A world-renowned sports physician has dispelled theories that Australian Open champion Novak Djokovic’s hamstring injury is a sham, saying he could have played through a specific type of tear.
Former Cricket Australia, Socceroos and Liverpool team doctor Peter Brukner said the Serbian star, who re-assumed the world no.1 ranking after his grand slam win, might have been able to manage a peripheral hamstring tear throughout the tournament.
Australian Open boss Craig Tiley told SEN on Wednesday the 35-year-old had won the men’s singles title with a 3cm tear in his hamstring.
Djokovic took the court in the final without strapping on his hamstring after his leg was heavily taped in the earlier rounds, saying he had gone “through hell” with his rehabilitation work over the fortnight.
“I don’t feel like I need to prove anything to anyone. It did affect me, especially in the first week,” he said.
“From the fourth round onwards, I felt like it was behind me … it actually helped my tennis a lot because I felt like I could run free. I was not thinking about it.”
Despite the claims being met with scepticism from Australian tennis fans, Dr Brukner told RSN’s Breakfast with Harf program on Thursday the injury “probably can” be true.

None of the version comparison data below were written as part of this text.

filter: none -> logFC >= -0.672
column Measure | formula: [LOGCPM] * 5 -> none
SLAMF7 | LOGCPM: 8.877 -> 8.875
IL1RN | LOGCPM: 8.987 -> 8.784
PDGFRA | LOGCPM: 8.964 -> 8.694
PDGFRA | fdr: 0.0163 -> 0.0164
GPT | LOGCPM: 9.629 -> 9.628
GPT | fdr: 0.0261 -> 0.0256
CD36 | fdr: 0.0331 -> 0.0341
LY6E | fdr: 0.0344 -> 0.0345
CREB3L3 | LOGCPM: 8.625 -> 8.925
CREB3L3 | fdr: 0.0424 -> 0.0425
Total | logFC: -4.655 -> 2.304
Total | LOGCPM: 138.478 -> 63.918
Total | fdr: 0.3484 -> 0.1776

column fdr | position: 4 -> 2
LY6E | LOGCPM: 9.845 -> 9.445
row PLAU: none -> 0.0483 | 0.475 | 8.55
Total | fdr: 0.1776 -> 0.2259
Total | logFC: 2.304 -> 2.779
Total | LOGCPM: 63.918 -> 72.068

“There are different types of hamstring tears – without going into great detail, your standard one is a tear in the middle of the hamstring; you stop as if you’re shot. That’s a three to four week sort of hamstring,” he said.
“There is another type that’s a tear on the periphery of the muscle; we call a myofascial tear. We sort of consider that maybe a 10 to 14 day sort of injury. I presume that’s the type of injury that Djokovic had.

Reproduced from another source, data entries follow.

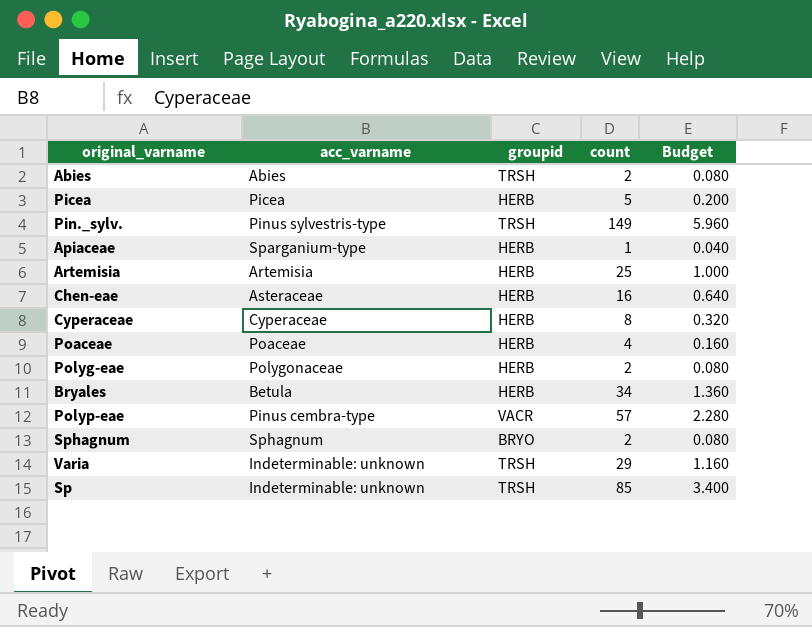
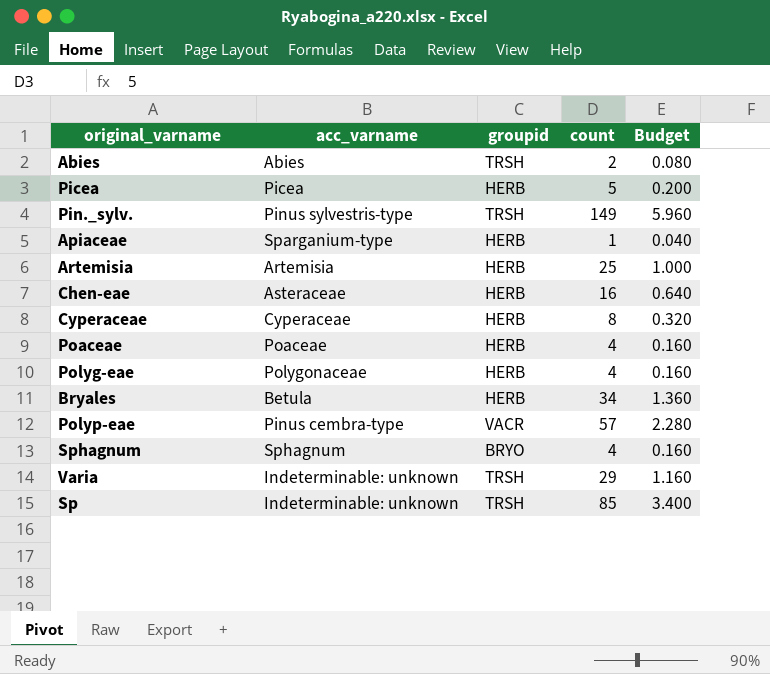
Polyg-eae | count: 2 -> 4
Polyg-eae | Budget: 0.080 -> 0.160
Sphagnum | count: 2 -> 4
Sphagnum | Budget: 0.080 -> 0.160

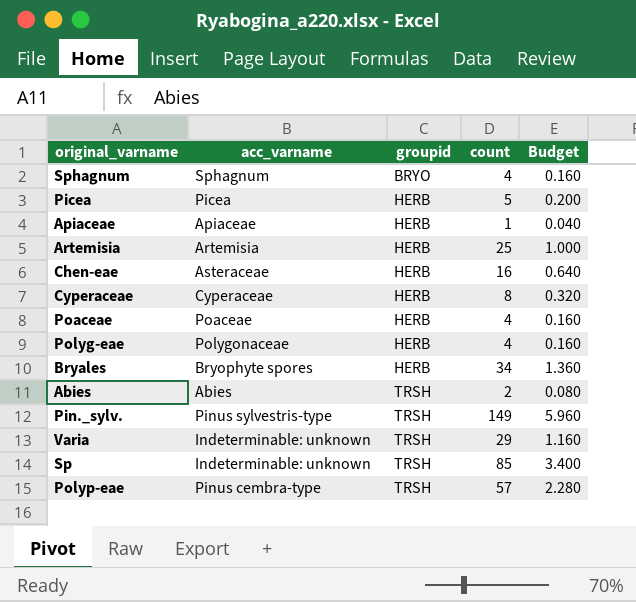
row order: none -> groupid ascending
Apiaceae | acc_varname: Sparganium-type -> Apiaceae
Bryales | acc_varname: Betula -> Bryophyte spores
Polyp-eae | groupid: VACR -> TRSH

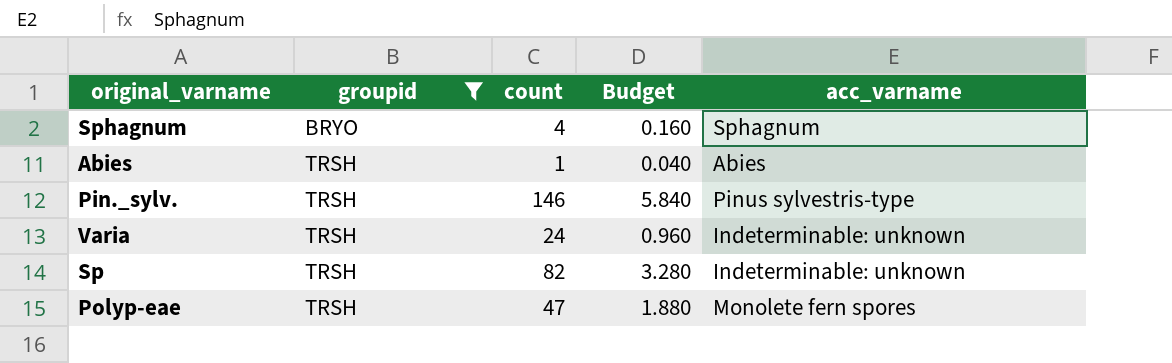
filter: none -> groupid != HERB
column acc_varname | position: 2 -> 5
Abies | count: 2 -> 1
Abies | Budget: 0.080 -> 0.040
Pin._sylv. | count: 149 -> 146
Pin._sylv. | Budget: 5.960 -> 5.840
Varia | count: 29 -> 24
Varia | Budget: 1.160 -> 0.960
Sp | count: 85 -> 82
Sp | Budget: 3.400 -> 3.280
Polyp-eae | count: 57 -> 47
Polyp-eae | Budget: 2.280 -> 1.880
Polyp-eae | acc_varname: Pinus cembra-type -> Monolete fern spores

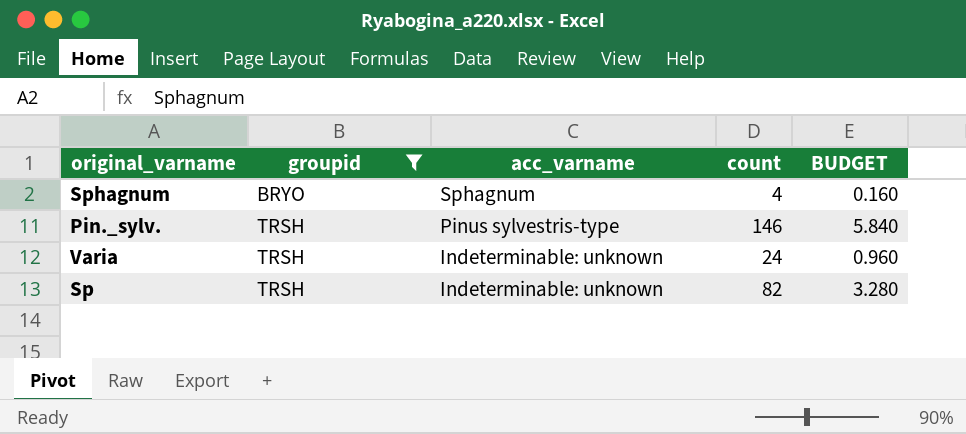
column acc_varname | position: 5 -> 3
column name: Budget -> BUDGET
row Abies: TRSH | 1 | 0.040 | Abies -> none
row Polyp-eae: TRSH | 47 | 1.880 | Monolete fern spores -> none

“By my calculation there were exactly 10 days from the time he did it until his first game in the Aus Open on the Tuesday.”
Djokovic’s relentless preparation could have made it possible for him to shake off his injury concerns despite playing sore early in the tournament, Dr Brukner said.

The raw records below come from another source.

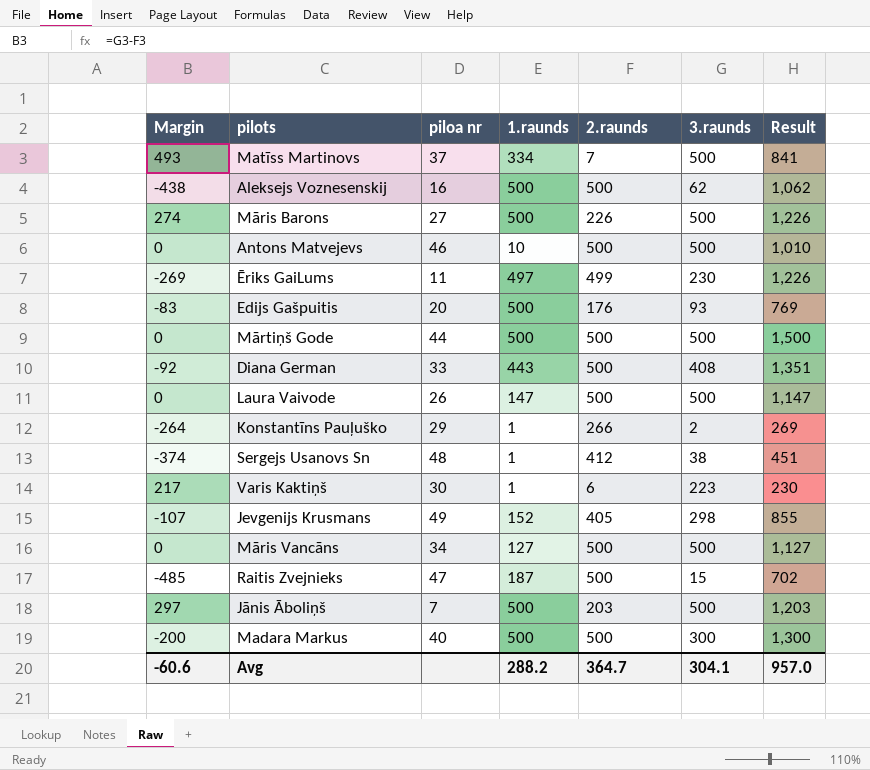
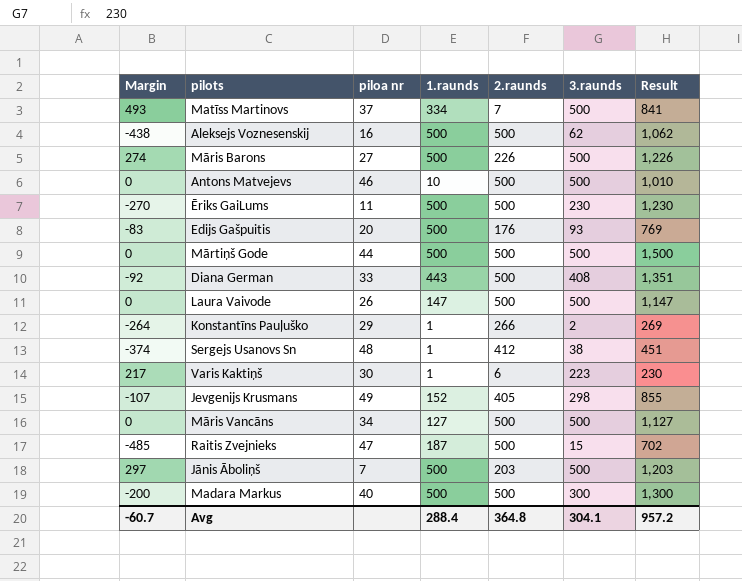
Ēriks GaiLums | Margin: -269 -> -270
Ēriks GaiLums | 1.raunds: 497 -> 500
Ēriks GaiLums | 2.raunds: 499 -> 500
Ēriks GaiLums | Result: 1,226 -> 1,230
Avg | Margin: -60.6 -> -60.7
Avg | 1.raunds: 288.2 -> 288.4
Avg | 2.raunds: 364.7 -> 364.8
Avg | Result: 957.0 -> 957.2

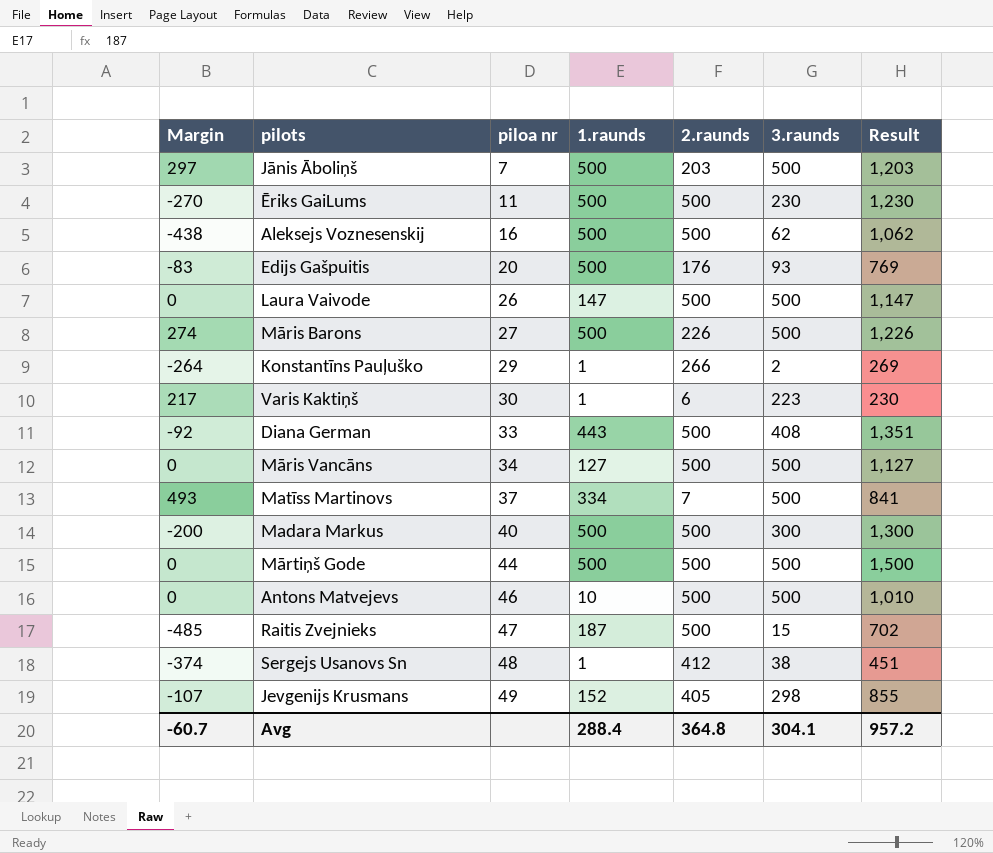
row order: none -> piloa nr ascending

“He’s the sort of guy who does everything right – what he eats, what he drinks, his rehab. He would’ve done absolutely everything to get himself right. He didn’t really go 100 per cent in those first couple of games, at least until he got to the Medvedev game,” he said.
“By the second week, it probably would’ve been pretty much healed, so it is feasible … but he would’ve been touch and go all along.”